- Prompt
Count the lines below that contain "ubiquitin". Give only the number.

Data entries:
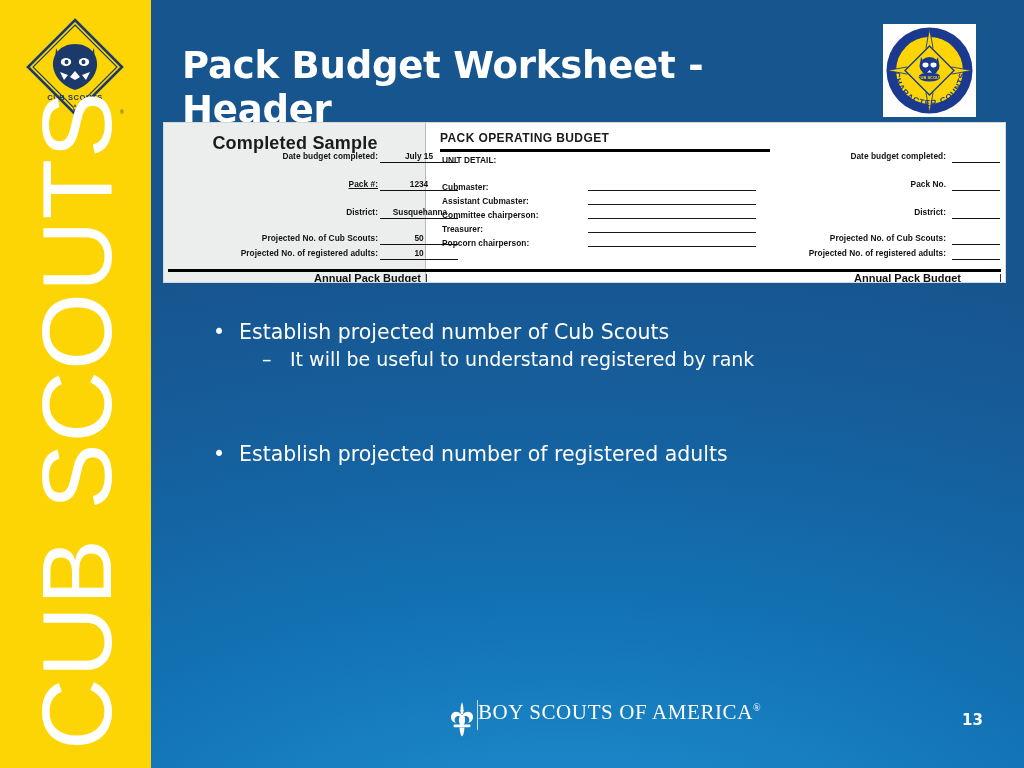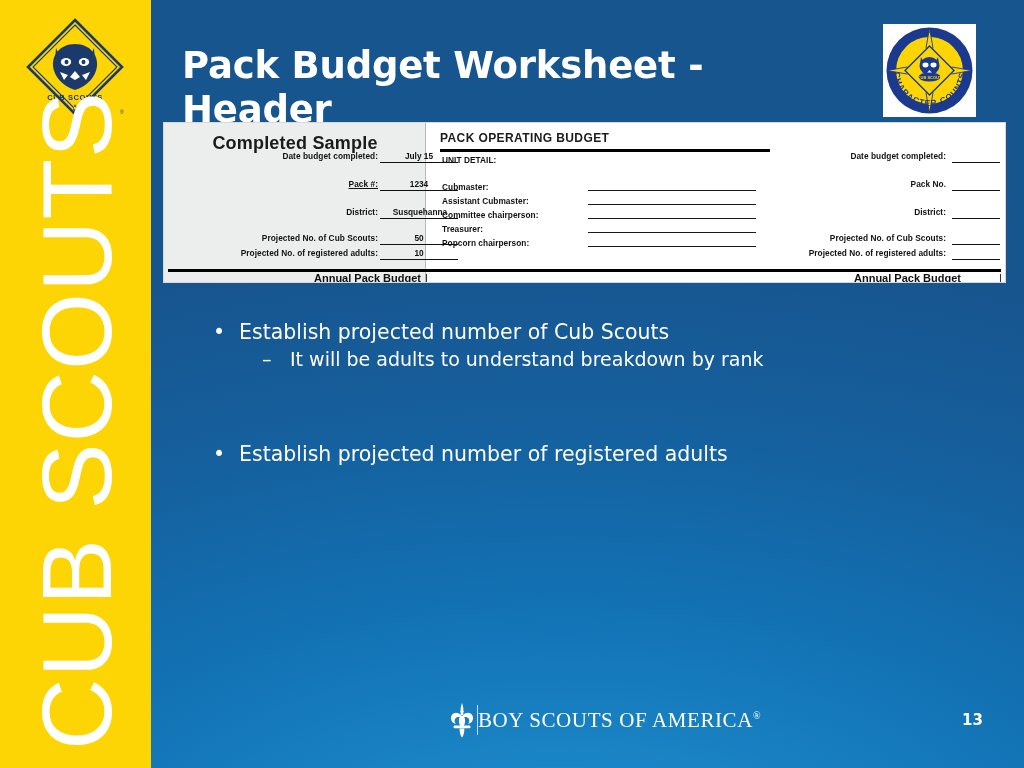--- a/index.html
+++ b/index.html
@@ -204,21 +204,20 @@
   }
   .bullet-gap { height: 71px; }
 
   
   #footer-logo {
     position: absolute;
     left: 447px;
     top: 700px;
     height: 40px;
     display: flex;
-    align-items: center;
   }
   #footer-fleur { width: 30px; height: 38px; display: block; }
   #footer-divider {
     width: 0;
     height: 30px;
     border-left: 1px solid rgba(255,255,255,0.75);
   }
   #footer-text {
     color: #ffffff;
     font-family: "Liberation Serif", serif;
@@ -387,21 +386,21 @@
 
   <div id="bullets">
 
     <div class="bullet-l1">
       <span class="mark">•</span>
       <span>Establish projected number of Cub Scouts</span>
     </div>
 
     <div class="bullet-l2">
       <span class="mark">–</span>
-      <span>It will be adults to understand breakdown by rank</span>
+      <span>It will be useful to understand registered by rank</span>
     </div>
 
     <div class="bullet-gap"></div>
 
     <div class="bullet-l1">
       <span class="mark">•</span>
       <span>Establish projected number of registered adults</span>
     </div>
   </div>
 

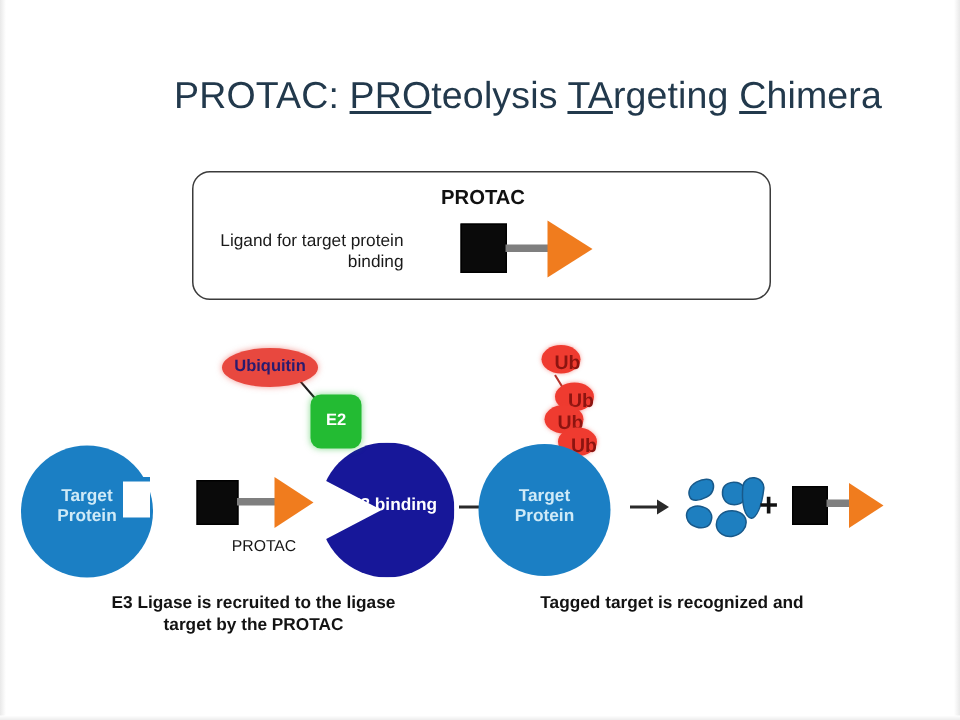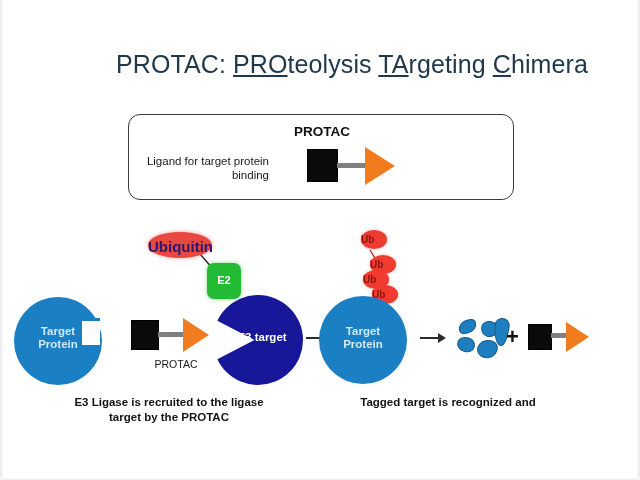--- a/index.html
+++ b/index.html
@@ -175,21 +175,21 @@
     left: 148px; top: 232px;
     width: 64px; height: 26px;
     background: #e8483f;
     border-radius: 50%;
     box-shadow: 0 0 4px rgba(232,72,63,0.55);
   }
   #ubiquitin-label {
     position: absolute;
     left: 148px; top: 238px; width: 64px;
     text-align: center;
-    font-size: 15px;
+    font-size: 11px;
     font-weight: bold;
     color: #2a1a6e;
   }
   #ubiquitin-link {
     position: absolute;
     left: 200px; top: 254px;
     width: 14px; height: 16px;
   }
   #e2-box {
     position: absolute;
@@ -212,22 +212,22 @@
   .ub {
     position: absolute;
     width: 26px; height: 19px;
     background: #ef3b30;
     border-radius: 50%;
     box-shadow: 0 0 3px rgba(239,59,48,0.5);
   }
   .ub-label {
     position: absolute;
     width: 26px;
-    text-align: left;
-    font-size: 10px;
+    text-align: right;
+    font-size: 13px;
     font-weight: bold;
     color: #8c1410;
   }
 
   
   .arrow-line {
     position: absolute;
     height: 1.8px;
     background: #2a2a2a;
   }
@@ -298,21 +298,21 @@
   </div>
 
   <div class="protac" id="main-molecule">
     <div class="blk"></div>
     <div class="linker"></div>
     <div class="tri"></div>
   </div>
   <div id="protac-caption">PROTAC</div>
 
   <div id="e3-ligase"></div>
-  <div id="e3-ligase-label">E3 target</div>
+  <div id="e3-ligase-label">E3 binding</div>
 
   <svg id="ubiquitin-link" viewBox="0 0 14 16">
     <line x1="0" y1="0" x2="13" y2="15" stroke="#1c1c1c" stroke-width="1.4"></line>
   </svg>
   <div id="ubiquitin"></div>
   <div id="ubiquitin-label">Ubiquitin</div>
   <div id="e2-box"></div>
   <div id="e2-label">E2</div>
 
   <div class="arrow-line" style="left:306px; top:337px; width:22px;"></div>

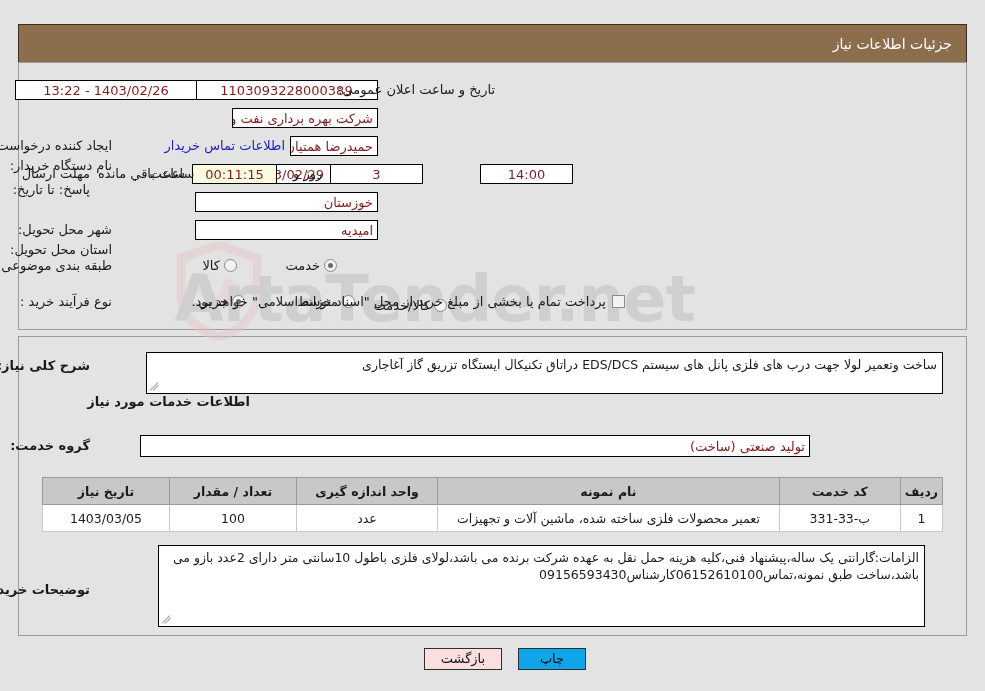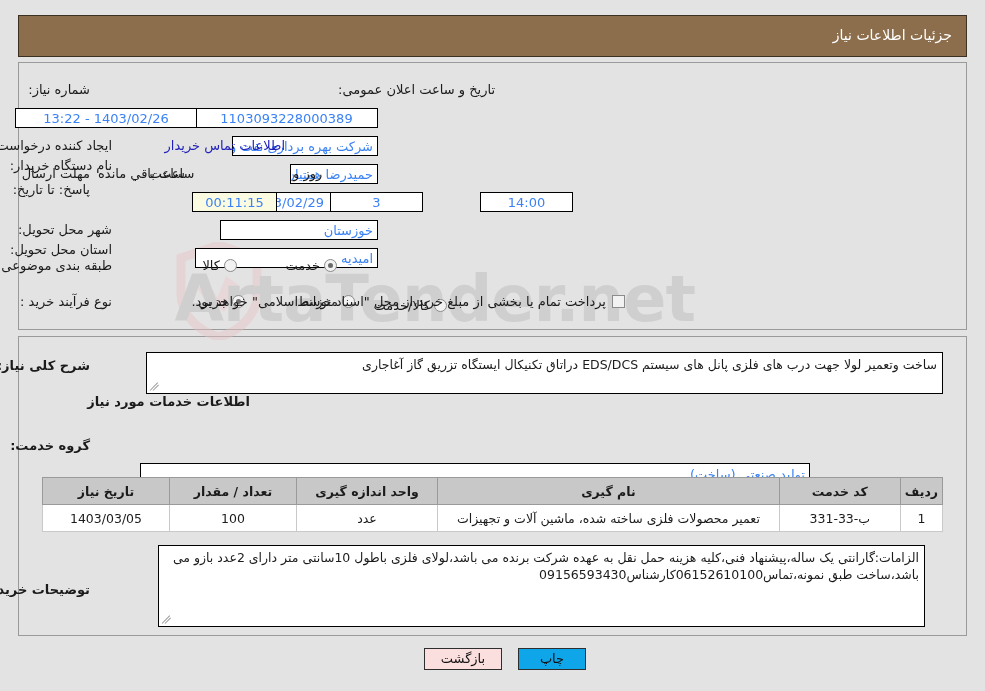--- a/index.html
+++ b/index.html
@@ -44,21 +44,21 @@
     right: 538px;
     top: 14px;
     width: 86px;
     height: 98px;
   }
 
   
   .title-bar {
     position: absolute;
     left: 18px;
-    top: 15px;
+    top: 24px;
     width: 949px;
     height: 42px;
     background: #8d6e4c;
     border: 1px solid #3c3023;
     box-sizing: border-box;
     z-index: 2;
   }
   .title-bar .title-text {
     position: absolute;
     right: 14px;
@@ -88,30 +88,29 @@
     z-index: 4;
   }
   .lbl.bold { font-weight: bold; }
 
   .fld {
     position: absolute;
     background: #ffffff;
     border: 1px solid #000000;
     box-sizing: border-box;
     font-size: 13px;
-    color: #3b82f6;
+    color: #7f1d1d;
     padding: 1px 4px 0 4px;
     height: 20px;
     line-height: 18px;
     overflow: hidden;
     white-space: nowrap;
     z-index: 4;
     text-align: right;
     font-family: "DejaVu Sans", "Liberation Sans", sans-serif;
-    margin-top: 28px;
   }
   .fld.center { text-align: center; }
   .fld.yellow { background: #fbfbe2; text-align: center; }
 
   .link {
     position: absolute;
     font-size: 13px;
     color: #2222bb;
     white-space: nowrap;
     cursor: pointer;
@@ -287,21 +286,21 @@
   <div class="txtnote" style="right:800px; top:166px; left:auto;">ساعت</div>
   <div class="fld center" style="left:480px; top:164px; width:93px;">14:00</div>
 
   <div class="fld center" style="left:330px; top:164px; width:93px;">3</div>
   <div class="txtnote" style="left:293px; top:166px; right:auto;">روز و</div>
 
   <div class="fld yellow" style="left:192px; top:164px; width:85px;">00:11:15</div>
   <div class="txtnote" style="left:98px; top:166px; right:auto;">ساعت باقي مانده</div>
 
   <div class="lbl" style="right:873px; top:194px;margin-top:48px;">استان محل تحویل:</div>
-  <div class="fld" style="right:607px; top:192px; width:158px;">خوزستان</div>
+  <div class="fld" style="right:607px; top:192px; width:183px;">خوزستان</div>
 
   <div class="lbl" style="right:873px; top:222px;">شهر محل تحویل:</div>
   <div class="fld" style="right:607px; top:220px; width:183px;">امیدیه</div>
 
   <div class="lbl" style="right:873px; top:258px;">طبقه بندی موضوعی:</div>
 
   <div class="radio-wrap" style="right:748px; top:258px;">
     <span class="radio"></span>
     <span class="radio-lbl">کالا</span>
   </div>
@@ -347,21 +346,21 @@
   <div class="section-title" style="right:735px; top:394px;">اطلاعات خدمات مورد نیاز</div>
 
   <div class="lbl bold" style="right:895px; top:438px;">گروه خدمت:</div>
   <div class="fld" style="right:175px; top:435px; left:140px; height:22px; line-height:20px;">تولید صنعتی (ساخت)</div>
 
   <table id="svc-table">
     <thead>
       <tr>
         <th style="width:32px;">ردیف</th>
         <th style="width:112px;">کد خدمت</th>
-        <th>نام گیری</th>
+        <th>نام نمونه</th>
         <th style="width:132px;">واحد اندازه گیری</th>
         <th style="width:118px;">تعداد / مقدار</th>
         <th style="width:118px;">تاریخ نیاز</th>
       </tr>
     </thead>
     <tbody>
       <tr>
         <td>1</td>
         <td>ب-33-331</td>
         <td class="name-cell">تعمیر محصولات فلزی ساخته شده، ماشین آلات و تجهیزات</td>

- Result below
5